## [TASK BRIEF]
Using the entries that follow, state how many lines contain the word "each". The response is that number and nothing more.
○ ○ ○ ○ ○
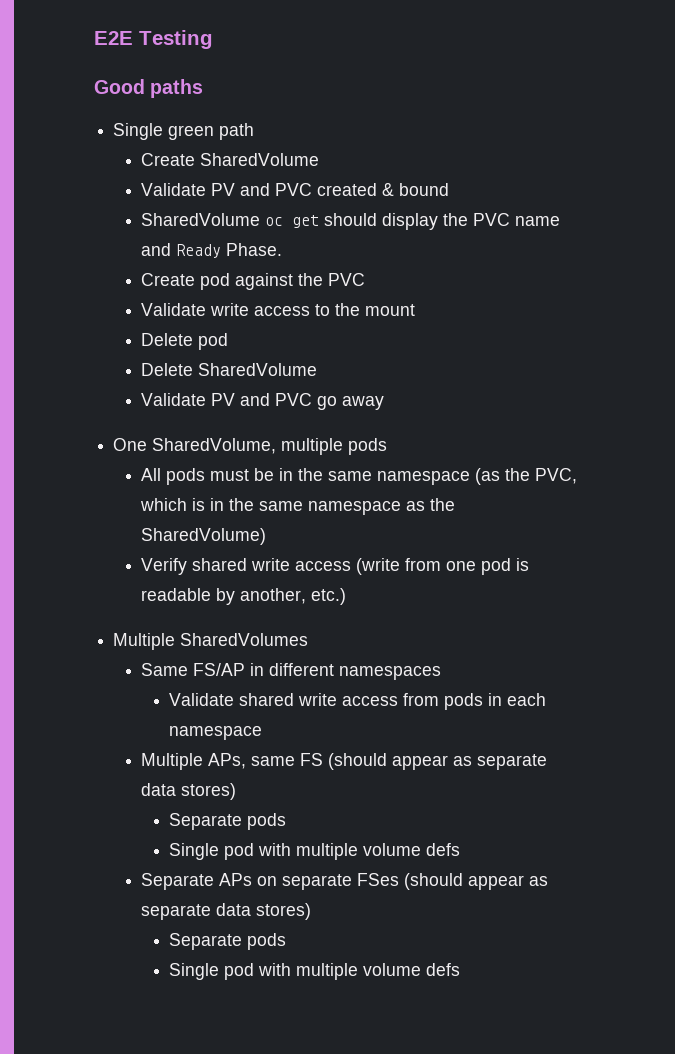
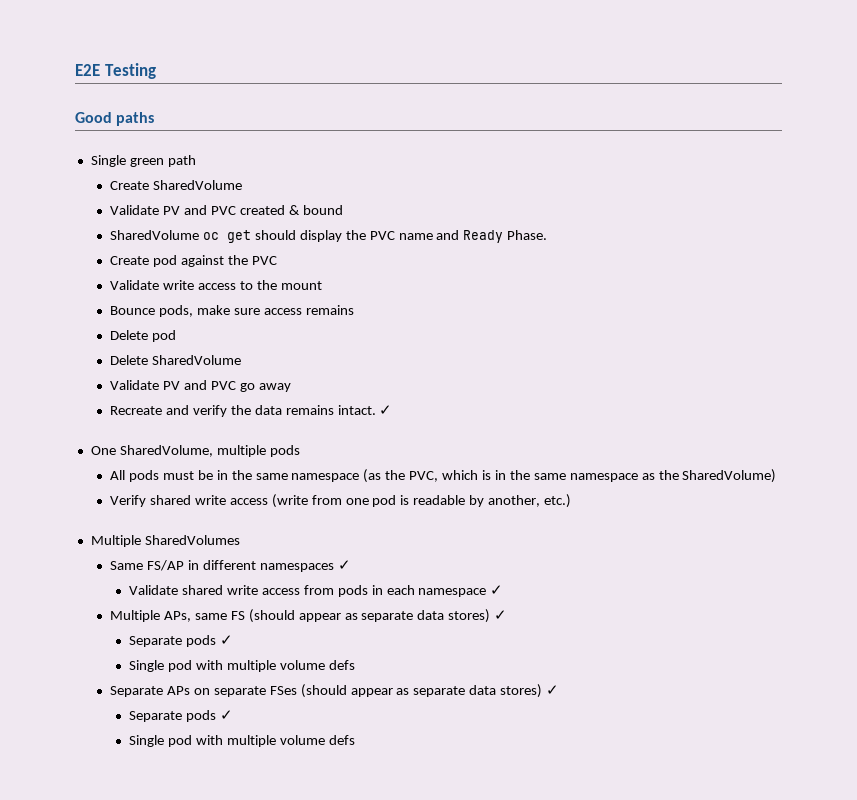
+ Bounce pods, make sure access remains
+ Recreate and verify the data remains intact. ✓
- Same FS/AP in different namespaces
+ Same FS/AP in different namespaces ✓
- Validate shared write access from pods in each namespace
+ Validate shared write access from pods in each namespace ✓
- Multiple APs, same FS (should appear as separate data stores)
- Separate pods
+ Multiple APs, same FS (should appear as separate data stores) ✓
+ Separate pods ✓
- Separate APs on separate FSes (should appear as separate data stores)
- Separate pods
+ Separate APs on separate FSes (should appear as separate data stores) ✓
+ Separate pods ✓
○ ○ ○ ○ ○
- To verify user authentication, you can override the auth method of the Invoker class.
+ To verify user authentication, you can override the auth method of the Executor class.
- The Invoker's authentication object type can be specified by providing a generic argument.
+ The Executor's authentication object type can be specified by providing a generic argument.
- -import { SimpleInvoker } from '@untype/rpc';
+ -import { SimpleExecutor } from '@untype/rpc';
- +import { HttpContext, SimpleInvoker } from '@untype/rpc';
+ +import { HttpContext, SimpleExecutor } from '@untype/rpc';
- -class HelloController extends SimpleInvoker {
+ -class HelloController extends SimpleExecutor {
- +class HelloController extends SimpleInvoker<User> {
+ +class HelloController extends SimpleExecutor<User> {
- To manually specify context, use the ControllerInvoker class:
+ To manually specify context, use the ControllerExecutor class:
○ ○ ○ ○ ○
## [WRITTEN RESPONSE]
2